[
https://issues.apache.org/jira/browse/HADOOP-4768?page=com.atlassian.jira.plugin.system.issuetabpanels:comment-tabpanel&focusedCommentId=12655280#action_12655280
]
sandholm edited comment on HADOOP-4768 at 12/10/08 11:18 AM:
--------------------------------------------------------------------
Thanks for your input,
consumable quotas, and budget accounting is a requirement that we have that is
not supported by any of the schedulers today. It allows users themselves to
change regulated priorities that are valid in a competitive multi-user setting
(where social peer pressure assumptions break down). The idea here is that
demand varies over time as do user job priority preferences. When demand is
high you would want to encourage only the most important jobs to be run and
give users with low priority jobs an incentive to hold off on submitting their
jobs. Also note that the priorities a user sets that do not affect her in any
way tend to be very different from the priorities she would have to pay for in
some way. Having access to a user's 'truthful' priorities allows the scheduler
to do a more accurate job in efficiently mapping users to available resources
while taking current demand into account.

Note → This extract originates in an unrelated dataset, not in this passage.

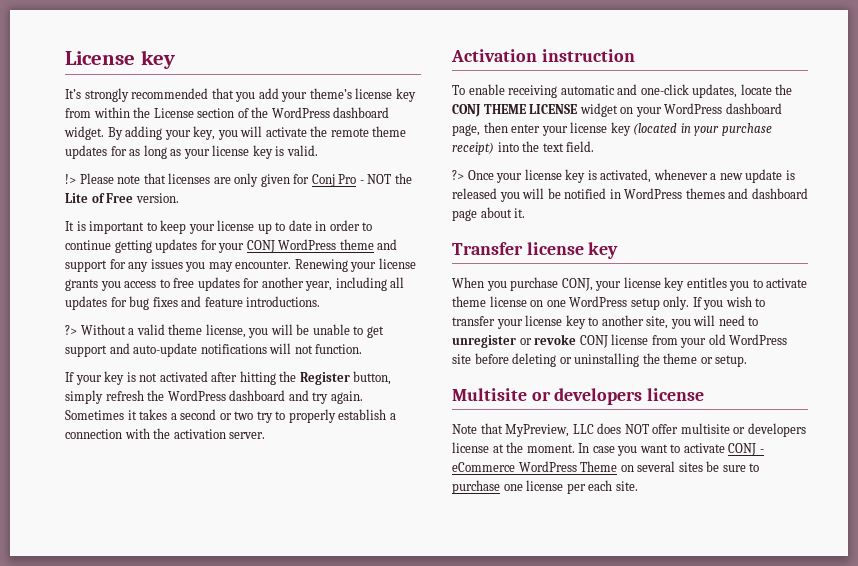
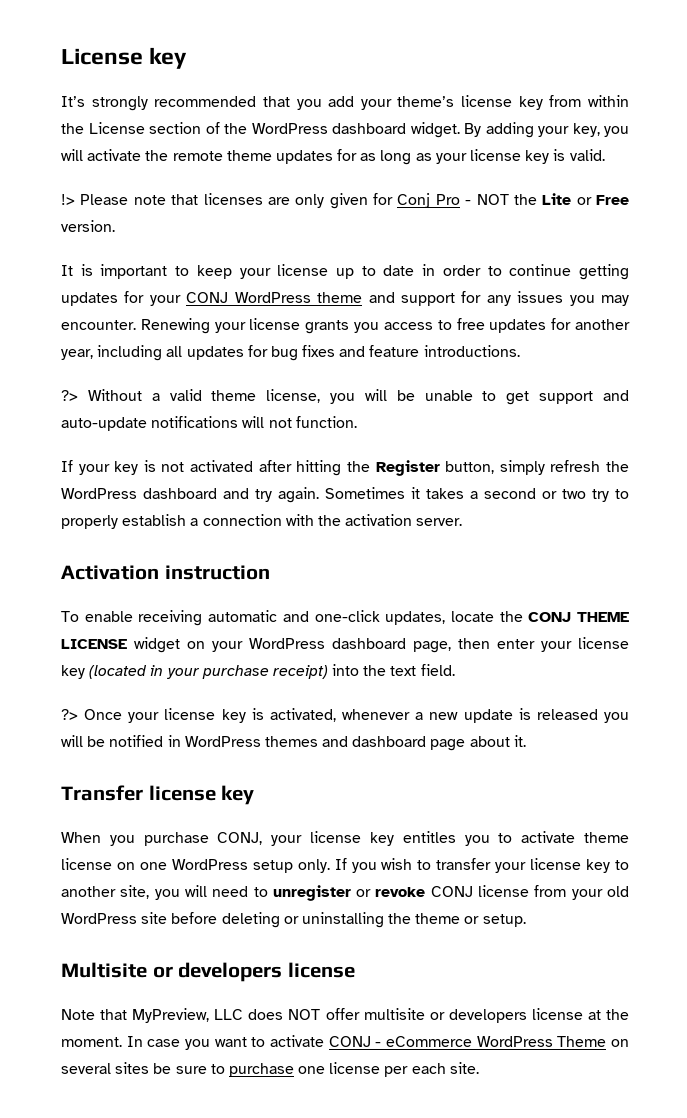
- !> Please note that licenses are only given for Conj Pro - NOT the Lite of Free version.
+ !> Please note that licenses are only given for Conj Pro - NOT the Lite or Free version.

Back to the implementation approach. As I mentioned above, one approach I
evaluated was to have a separate process that pushes the necessary changes to
the config files. The fact that the capacity scheduler currently doesn't
support dynamic updates of the config file is a minor issue in this context and
I actually also used a patch that fixed this. The more important showstopper
for this approach was the need to replicate the whole reliable hadoop service
infrastructure. We have implemented our own systems and services to do much
more involved budget accounting than this but contributing that whole package
to Hadoop would be too much work and all of it may not be useful to the Hadoop
community in general. So what I tried to do in this patch was to extract the
most important pieces from our previous work that solves the above mentioned
problems using as much of the existing hadoop infrastructure as possible.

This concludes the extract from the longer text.